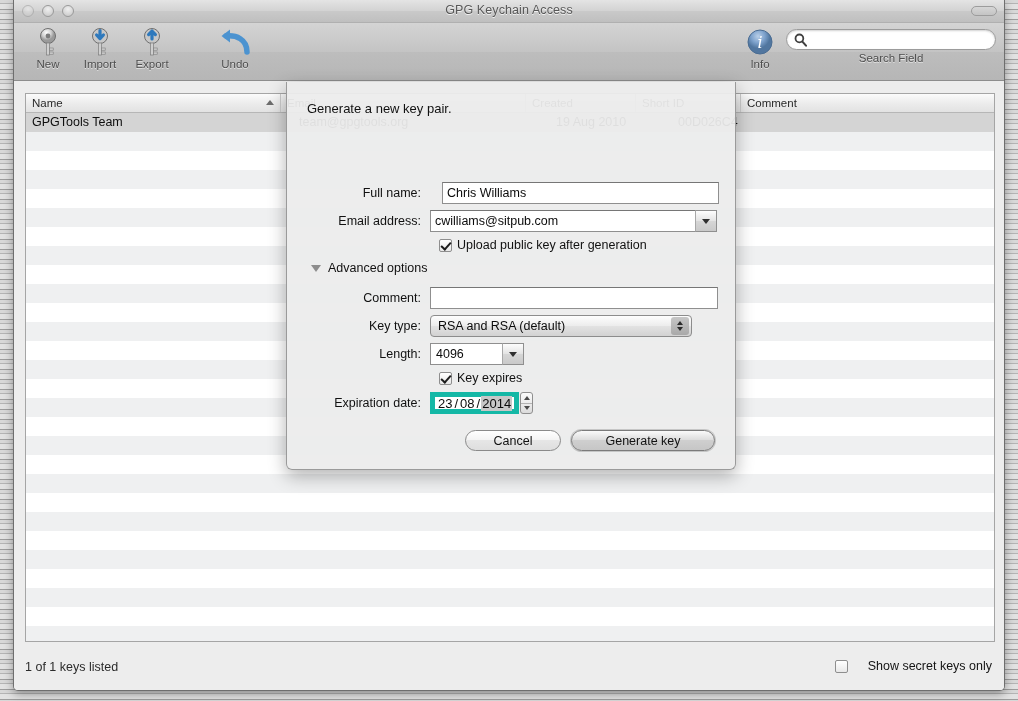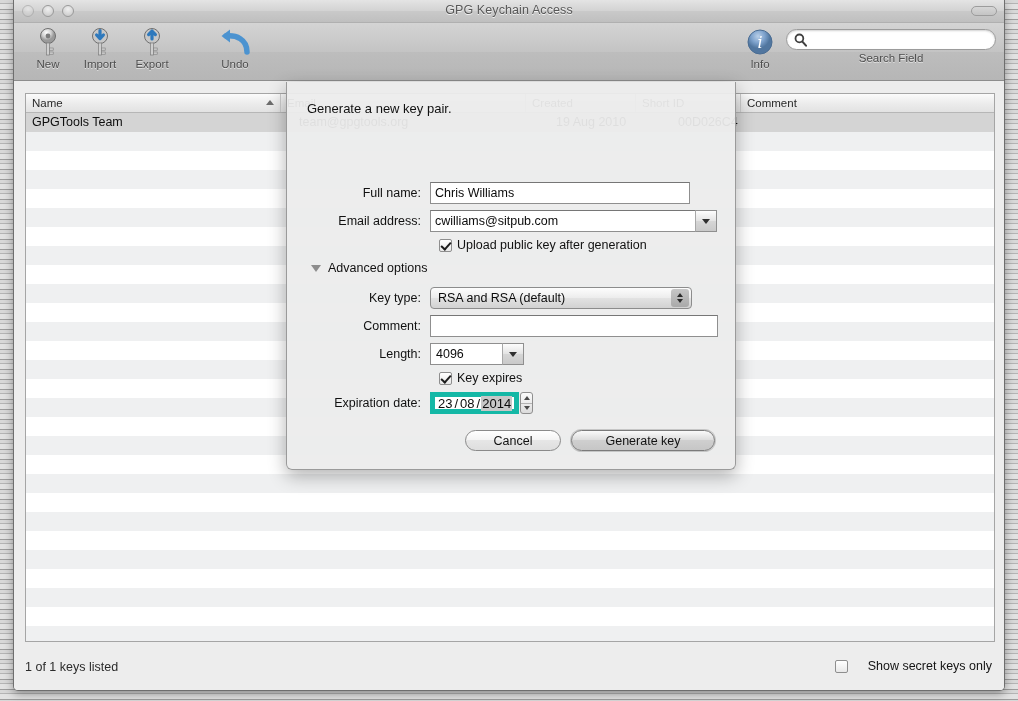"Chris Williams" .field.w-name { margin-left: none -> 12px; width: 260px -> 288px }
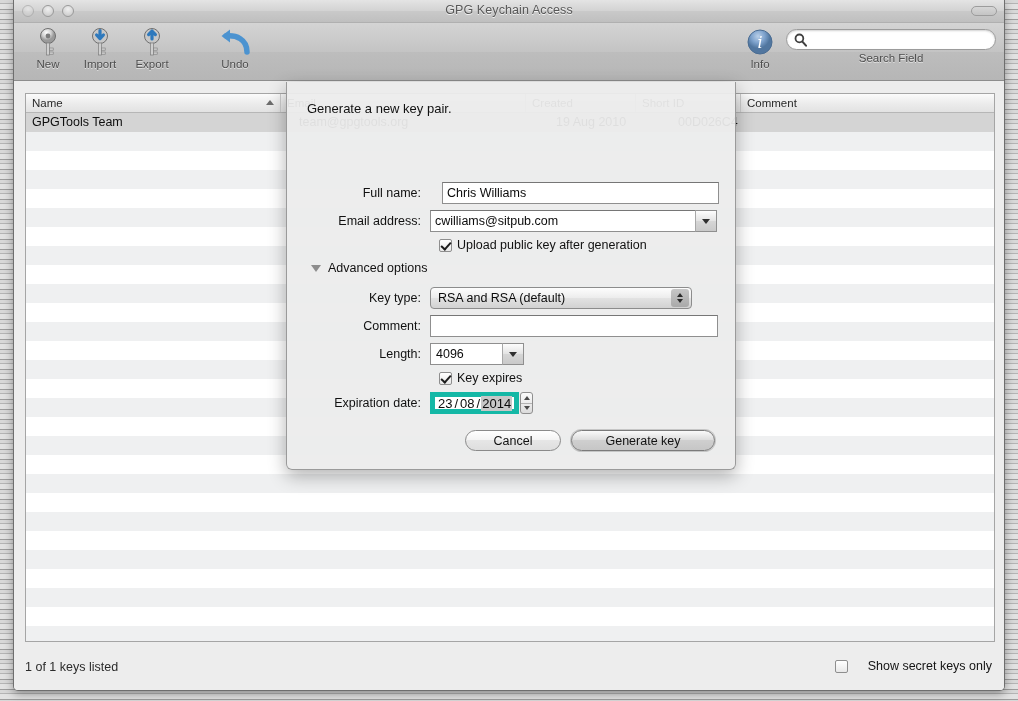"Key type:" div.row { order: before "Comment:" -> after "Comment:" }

---

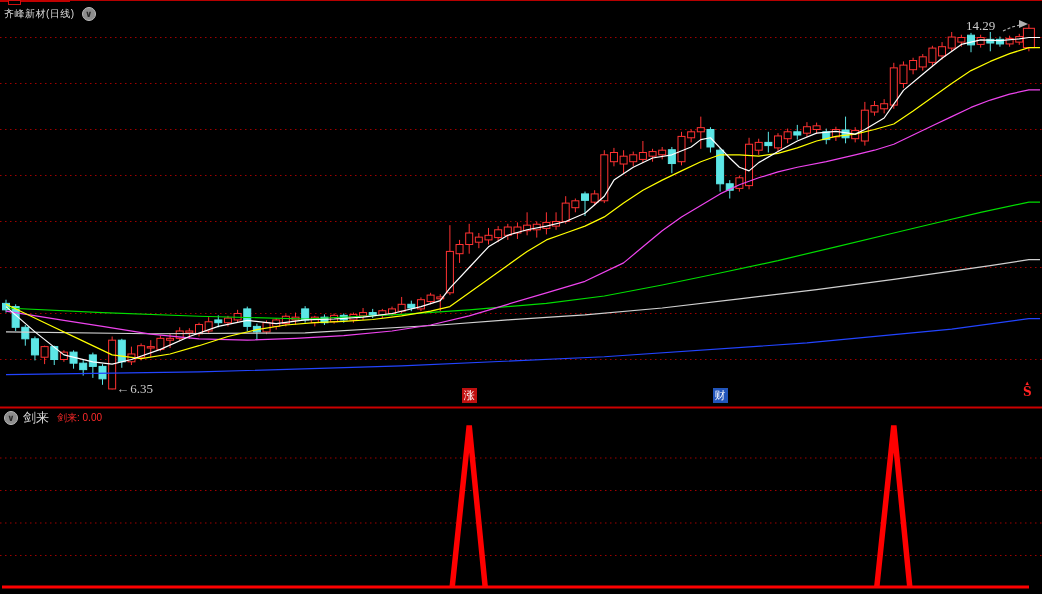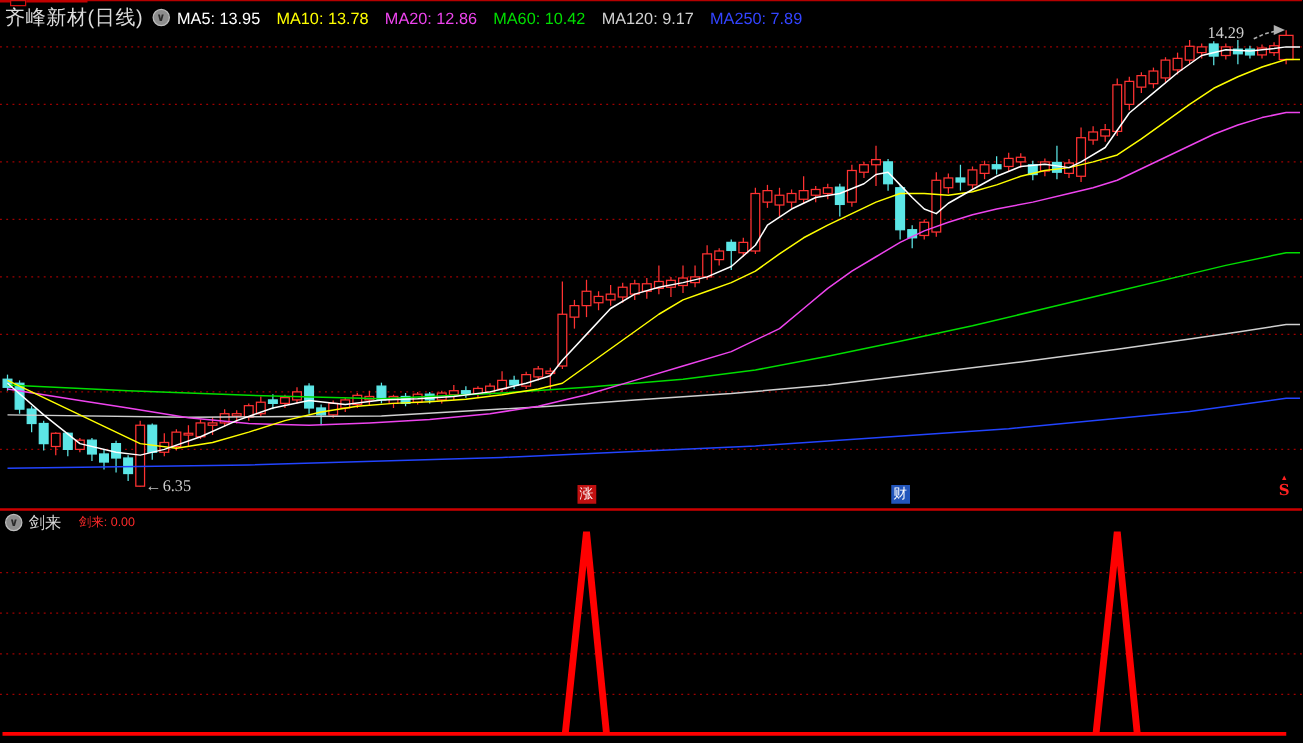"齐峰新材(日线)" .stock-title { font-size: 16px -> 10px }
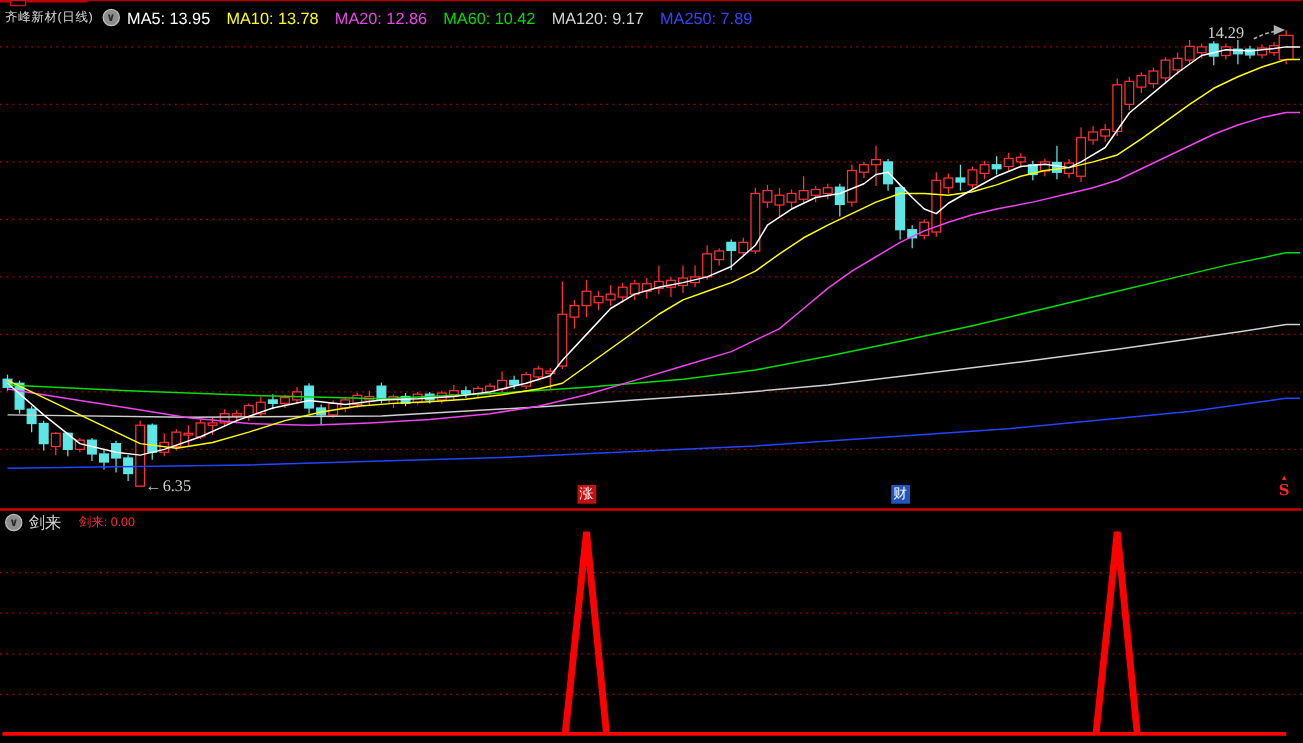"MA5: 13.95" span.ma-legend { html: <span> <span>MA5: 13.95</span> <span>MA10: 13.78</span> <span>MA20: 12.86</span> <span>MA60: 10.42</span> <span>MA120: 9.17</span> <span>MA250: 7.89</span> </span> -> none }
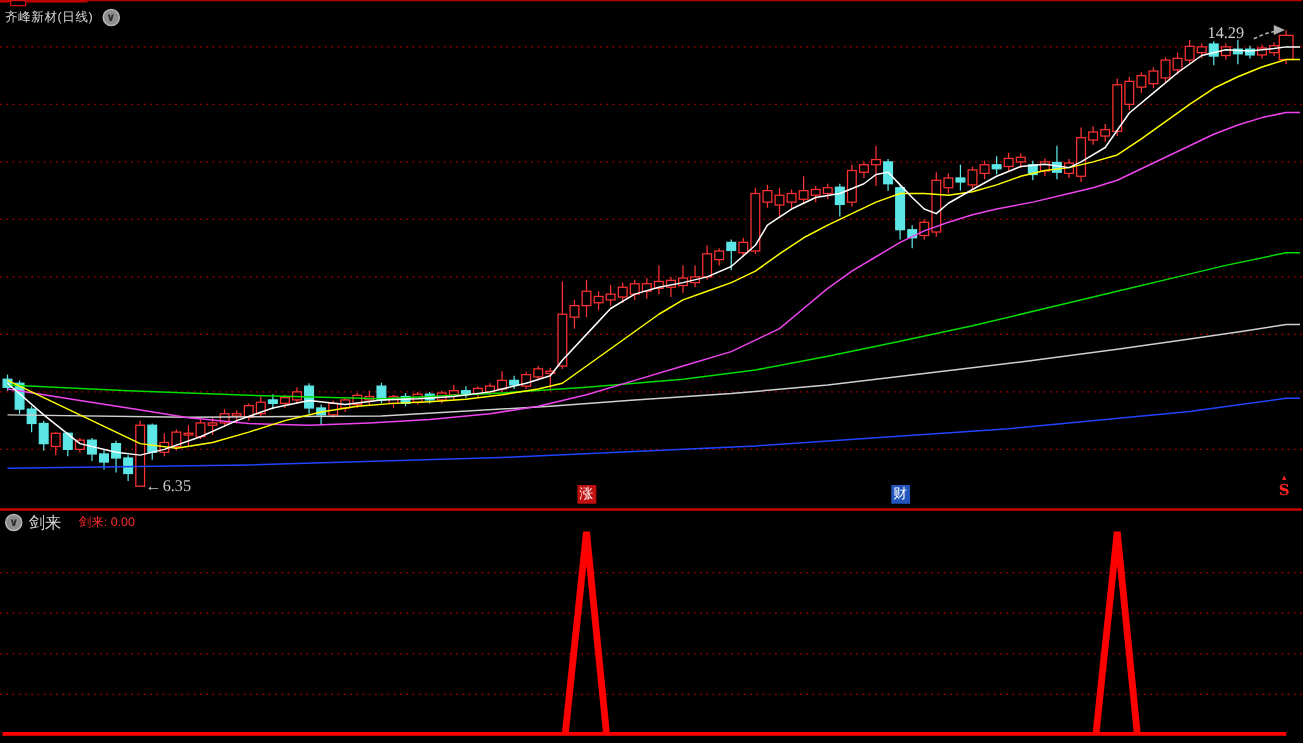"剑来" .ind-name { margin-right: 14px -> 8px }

### Exercise instructions
Give back exactly the lines above that run from the one with "font-size: 16px ->" to the one with "margin-right: 14px ->", including both, with the pictures left out.

### Answer for this exercise
"齐峰新材(日线)" .stock-title { font-size: 16px -> 10px }
"MA5: 13.95" span.ma-legend { html: <span> <span>MA5: 13.95</span> <span>MA10: 13.78</span> <span>MA20: 12.86</span> <span>MA60: 10.42</span> <span>MA120: 9.17</span> <span>MA250: 7.89</span> </span> -> none }
"剑来" .ind-name { margin-right: 14px -> 8px }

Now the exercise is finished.